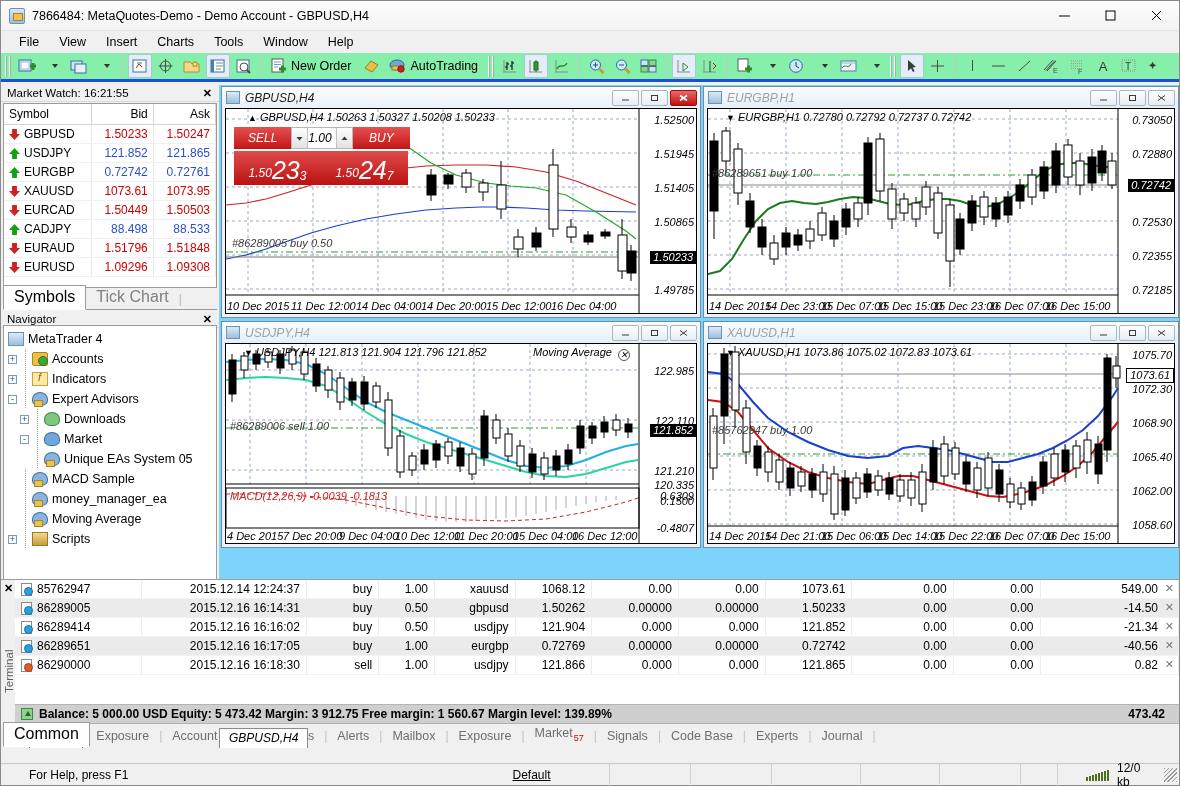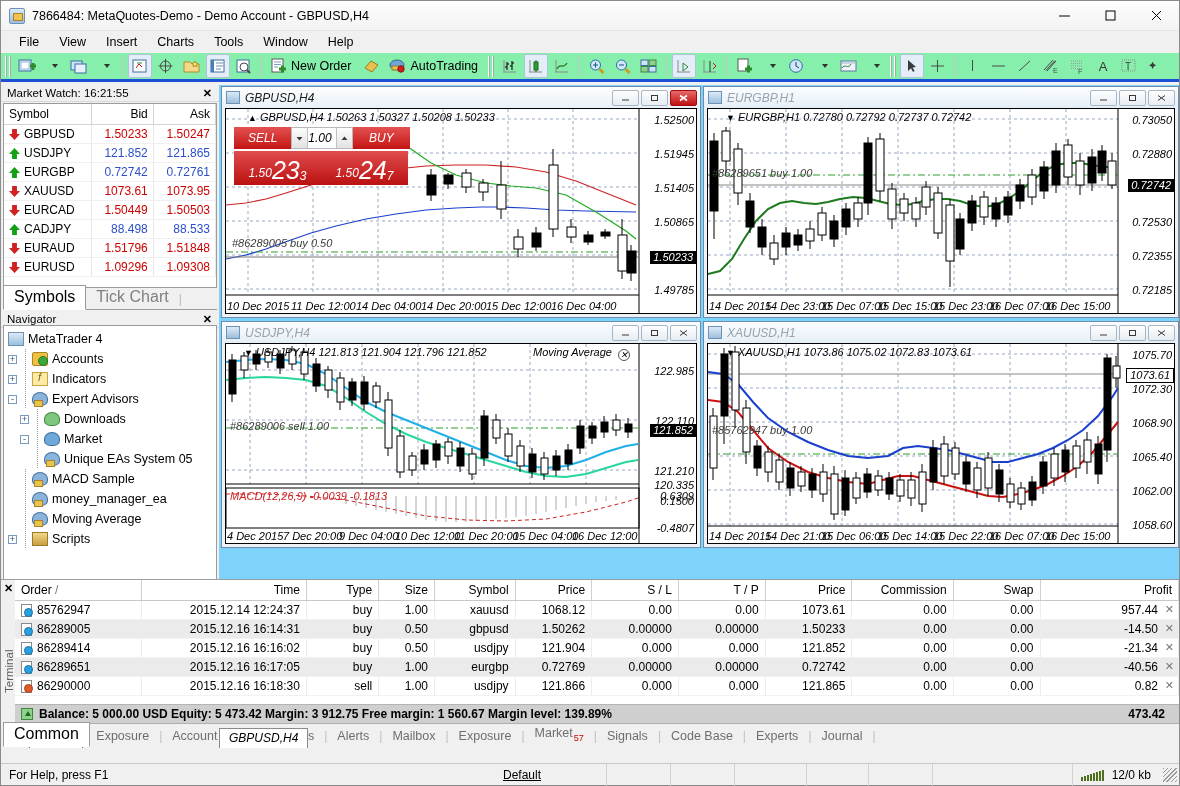--- a/index.html
+++ b/index.html
@@ -1245,20 +1245,6 @@
             <col style="width:134px">
         </colgroup>
         <tbody>
-            <tr>
-          <th class="l"><span>Order</span> <span style="color:#777">/</span></th>
-          <th>Time</th>
-          <th>Type</th>
-          <th>Size</th>
-          <th>Symbol</th>
-          <th>Price</th>
-          <th>S / L</th>
-          <th>T / P</th>
-          <th>Price</th>
-          <th>Commission</th>
-          <th>Swap</th>
-          <th>Profit</th>
-        </tr>
         <tr>
           <td class="l"><span class="ordico"></span><span>85762947</span></td>
           <td>2015.12.14 12:24:37</td>

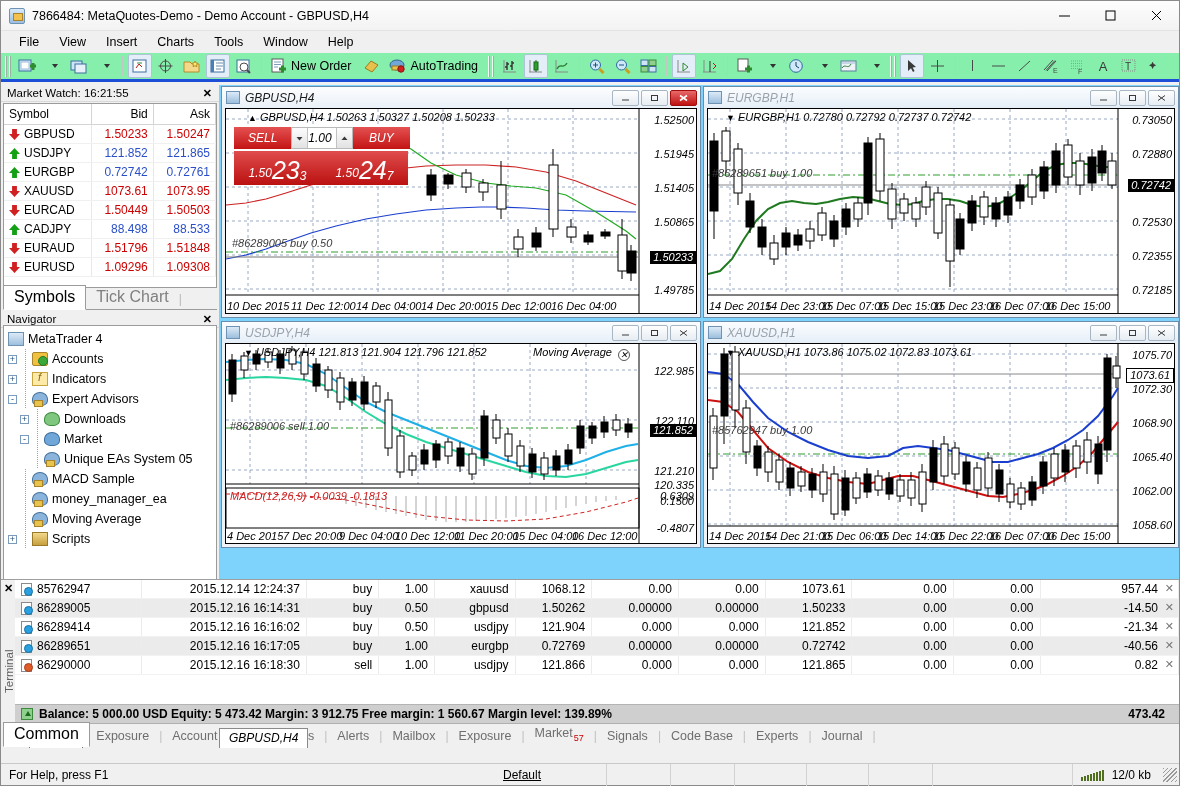--- a/index.html
+++ b/index.html
@@ -1257,7 +1257,7 @@
           <td>1073.61</td>
           <td>0.00</td>
           <td>0.00</td>
-          <td style="position:relative;padding-right:20px"><span>957.44</span><span class="closex">✕</span></td>
+          <td style="position:relative;padding-right:20px"><span>549.00</span><span class="closex">✕</span></td>
         </tr>
         <tr class="alt">
           <td class="l"><span class="ordico"></span><span>86289005</span></td>

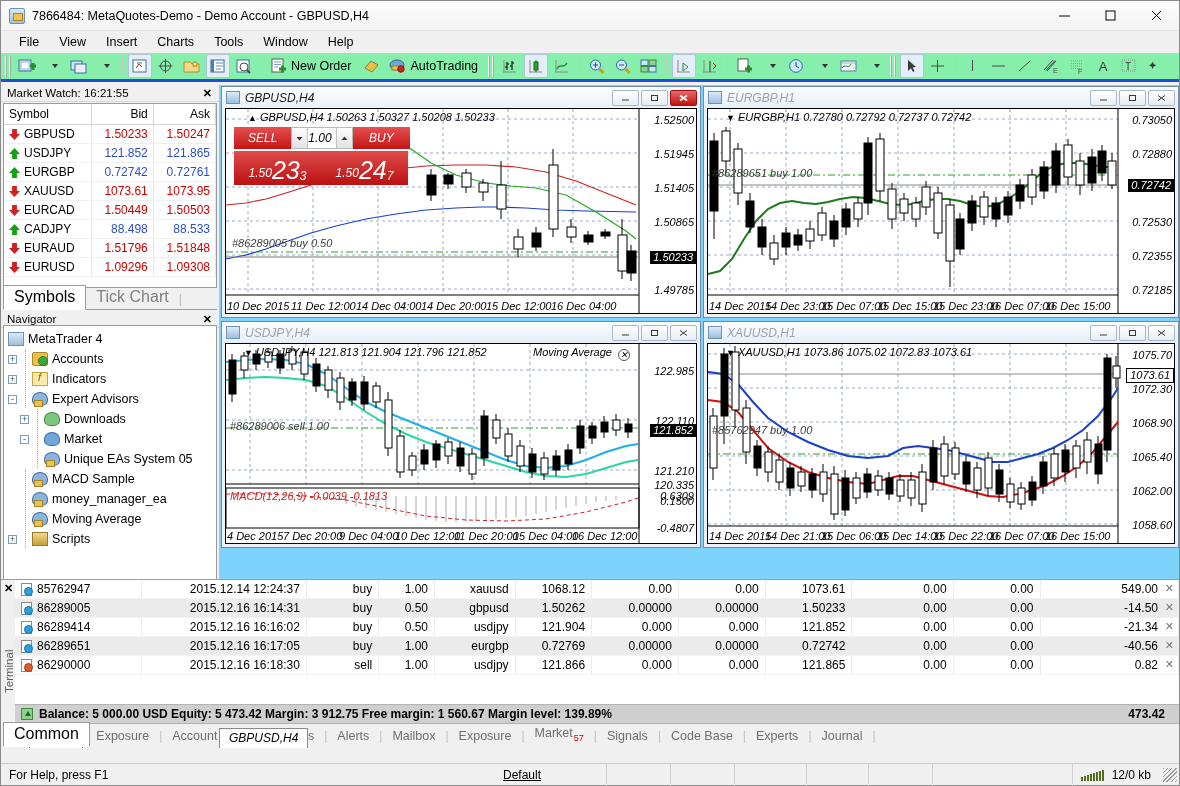--- a/index.html
+++ b/index.html
@@ -197,7 +197,7 @@
   .statusbar{ position:absolute; left:0; right:0; bottom:0; height:22px; background:#f0f0f0;
               border-top:1px solid #c8c8c8; display:flex; align-items:center; font-size:12px;}
   .sb-cell{ height:22px; display:flex; align-items:center; padding:0 8px;
-            border-right:1px solid #d2d2d2;}
+            border-right:1px solid #d2d2d2;margin-left:20px;}
   .sb-grow{flex:1;}
   .bars{ display:inline-flex; align-items:flex-end; gap:1px; height:12px;}
   .bars i{ width:2px; background:#4f6f1f; display:block;}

◆ Instructions to follow ◆
Only the number is wanted: how many lines of the material above include the word "items"?

◆ Expected output ◆
3